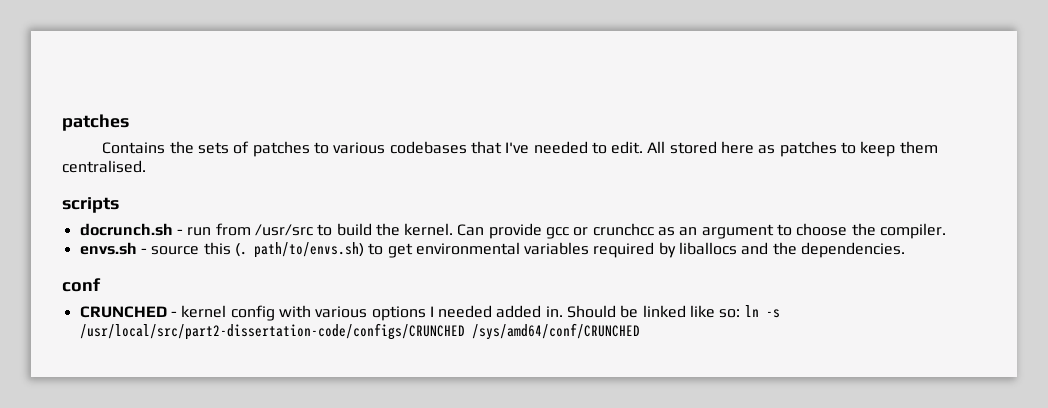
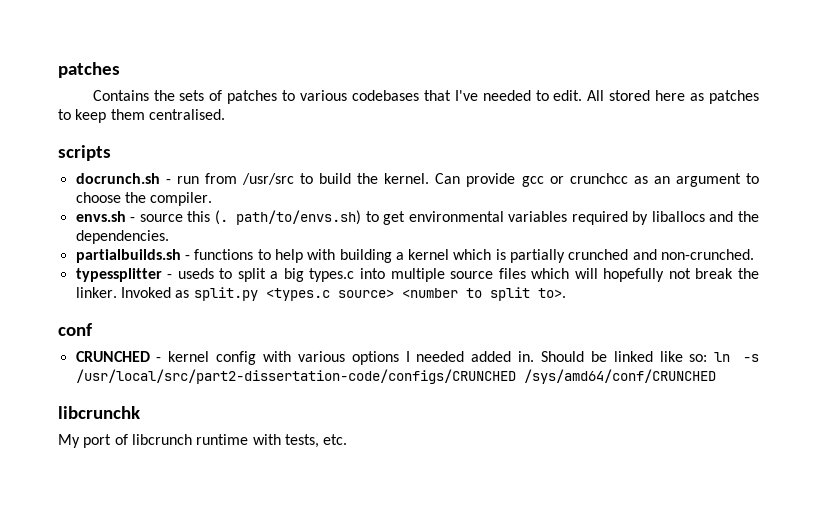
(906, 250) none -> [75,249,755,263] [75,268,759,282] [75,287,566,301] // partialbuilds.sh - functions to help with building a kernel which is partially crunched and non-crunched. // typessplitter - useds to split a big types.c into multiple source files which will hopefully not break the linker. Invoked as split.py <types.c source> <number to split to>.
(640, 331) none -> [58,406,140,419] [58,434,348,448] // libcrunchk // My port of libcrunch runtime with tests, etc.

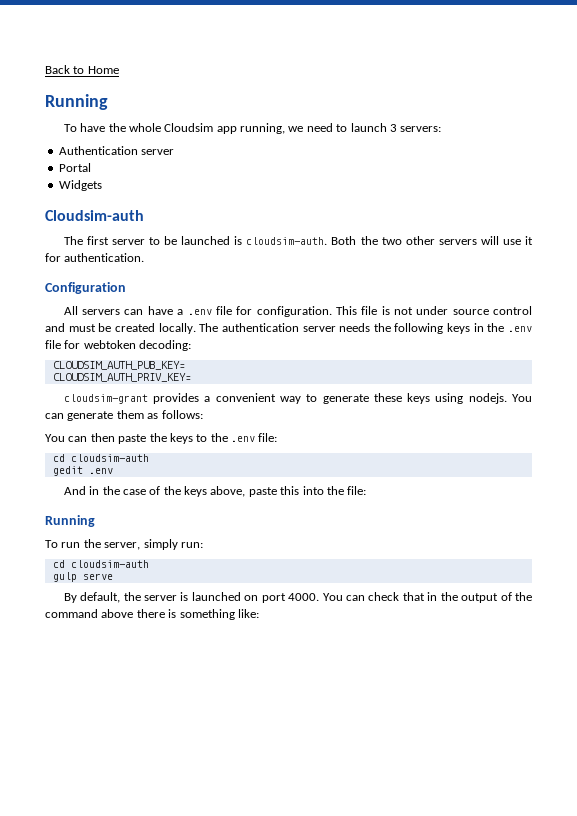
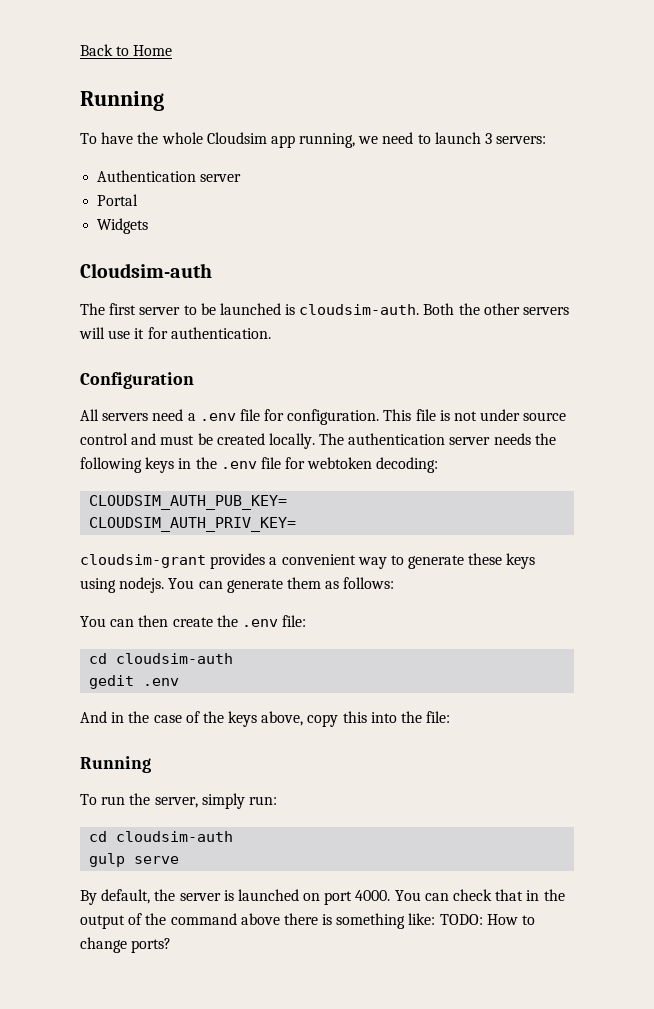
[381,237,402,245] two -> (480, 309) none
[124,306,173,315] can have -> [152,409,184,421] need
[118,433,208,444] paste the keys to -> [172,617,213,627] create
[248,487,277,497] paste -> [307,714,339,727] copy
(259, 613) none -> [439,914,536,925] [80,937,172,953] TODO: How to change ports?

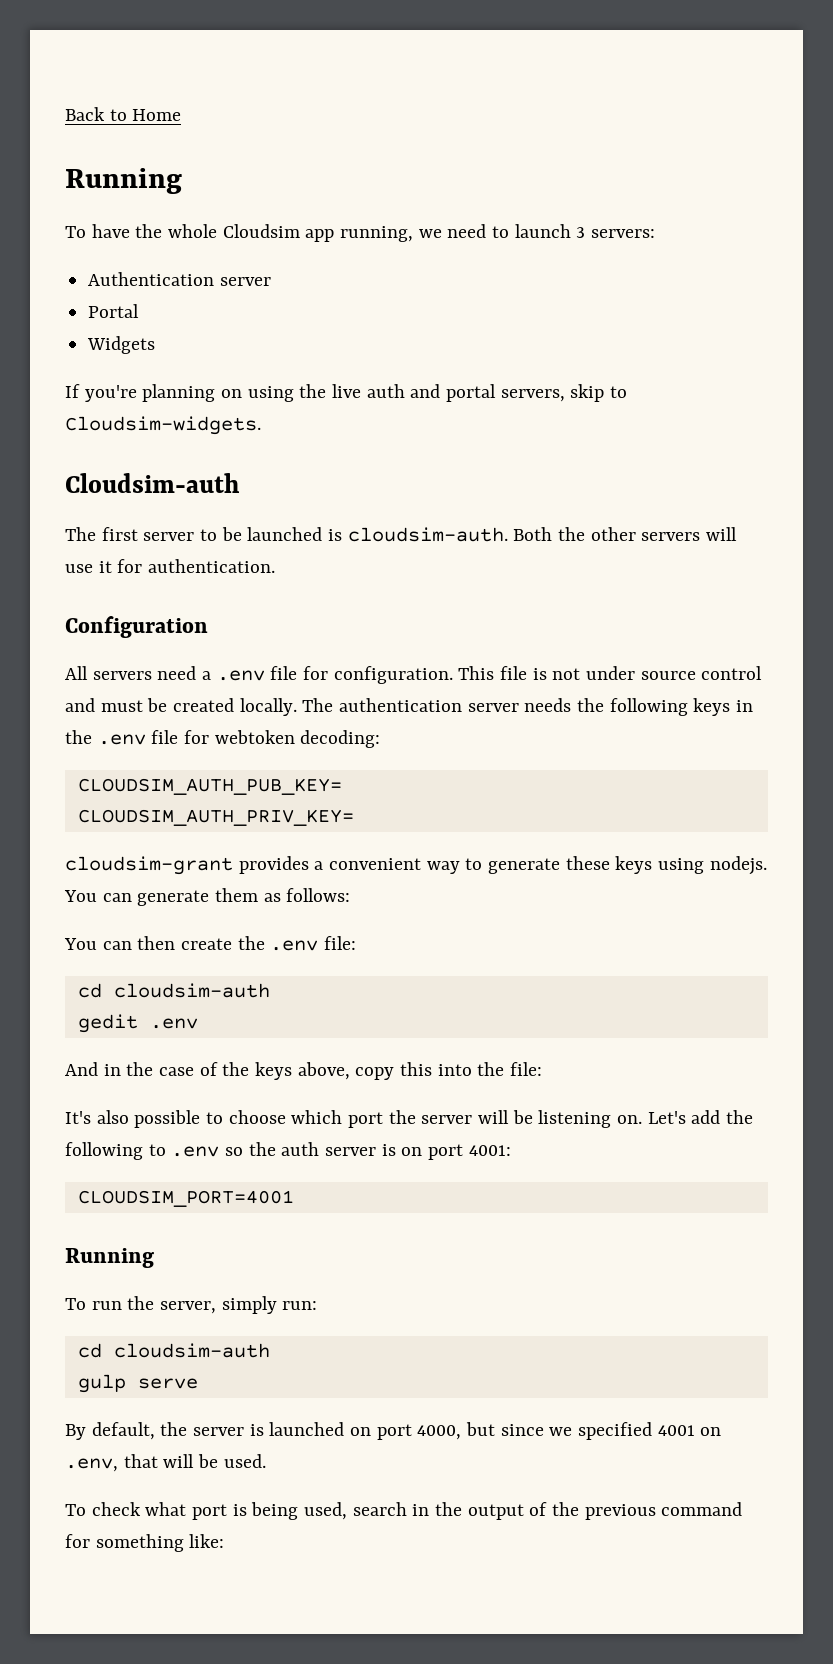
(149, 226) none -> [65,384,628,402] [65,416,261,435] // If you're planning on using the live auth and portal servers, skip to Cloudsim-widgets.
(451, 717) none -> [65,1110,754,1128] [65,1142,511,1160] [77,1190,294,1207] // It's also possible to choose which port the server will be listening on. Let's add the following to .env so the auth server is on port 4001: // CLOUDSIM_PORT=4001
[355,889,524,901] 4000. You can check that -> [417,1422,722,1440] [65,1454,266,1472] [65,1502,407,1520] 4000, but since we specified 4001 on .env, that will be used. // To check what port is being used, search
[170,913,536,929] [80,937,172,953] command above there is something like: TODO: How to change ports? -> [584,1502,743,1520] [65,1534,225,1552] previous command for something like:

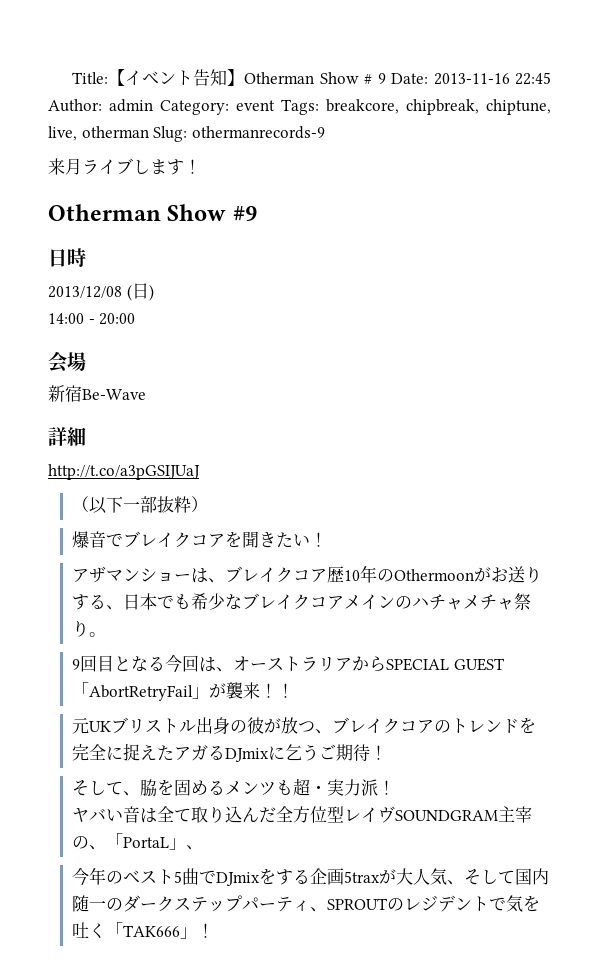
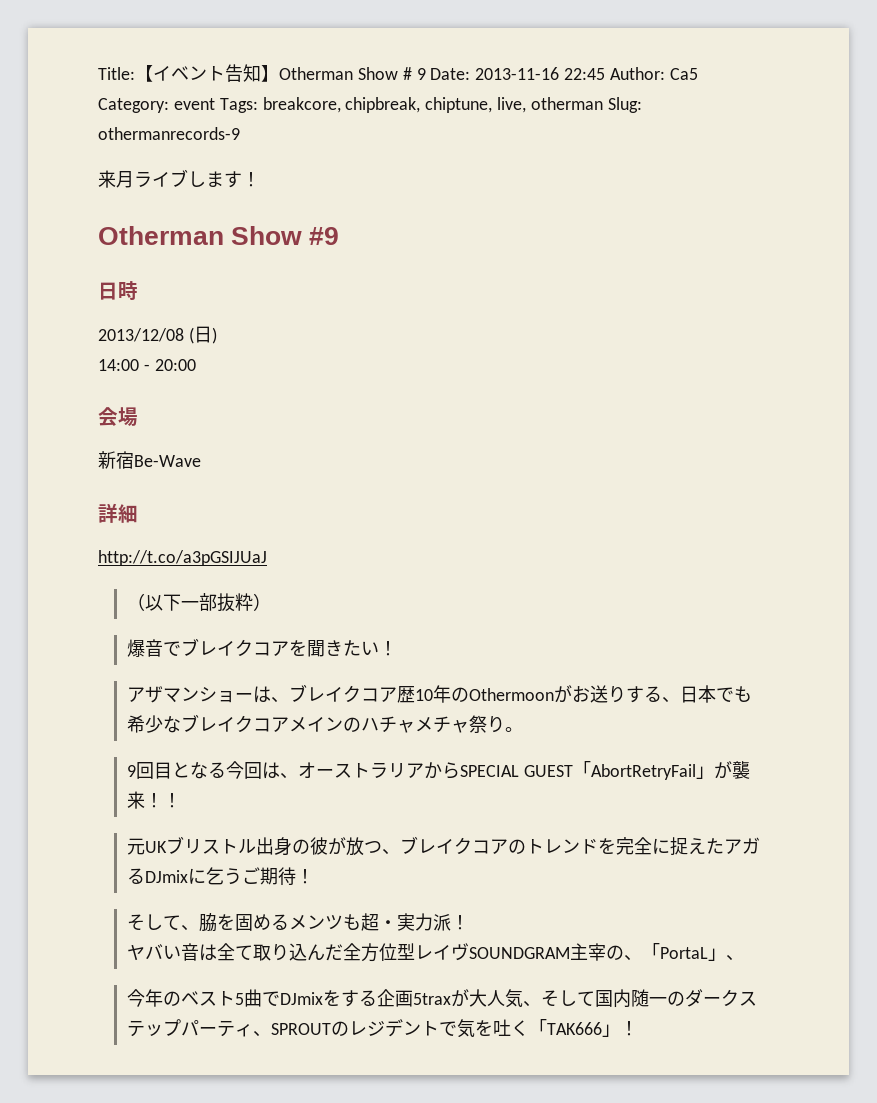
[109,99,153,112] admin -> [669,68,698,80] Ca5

++++++

■ Task requirements:
Using the records above, output an exact copy without any pictures.

■ Solution for this exercise:
(906, 250) none -> [75,249,755,263] [75,268,759,282] [75,287,566,301] // partialbuilds.sh - functions to help with building a kernel which is partially crunched and non-crunched. // typessplitter - useds to split a big types.c into multiple source files which will hopefully not break the linker. Invoked as split.py <types.c source> <number to split to>.
(640, 331) none -> [58,406,140,419] [58,434,348,448] // libcrunchk // My port of libcrunch runtime with tests, etc.

[381,237,402,245] two -> (480, 309) none
[124,306,173,315] can have -> [152,409,184,421] need
[118,433,208,444] paste the keys to -> [172,617,213,627] create
[248,487,277,497] paste -> [307,714,339,727] copy
(259, 613) none -> [439,914,536,925] [80,937,172,953] TODO: How to change ports?

(149, 226) none -> [65,384,628,402] [65,416,261,435] // If you're planning on using the live auth and portal servers, skip to Cloudsim-widgets.
(451, 717) none -> [65,1110,754,1128] [65,1142,511,1160] [77,1190,294,1207] // It's also possible to choose which port the server will be listening on. Let's add the following to .env so the auth server is on port 4001: // CLOUDSIM_PORT=4001
[355,889,524,901] 4000. You can check that -> [417,1422,722,1440] [65,1454,266,1472] [65,1502,407,1520] 4000, but since we specified 4001 on .env, that will be used. // To check what port is being used, search
[170,913,536,929] [80,937,172,953] command above there is something like: TODO: How to change ports? -> [584,1502,743,1520] [65,1534,225,1552] previous command for something like:

[109,99,153,112] admin -> [669,68,698,80] Ca5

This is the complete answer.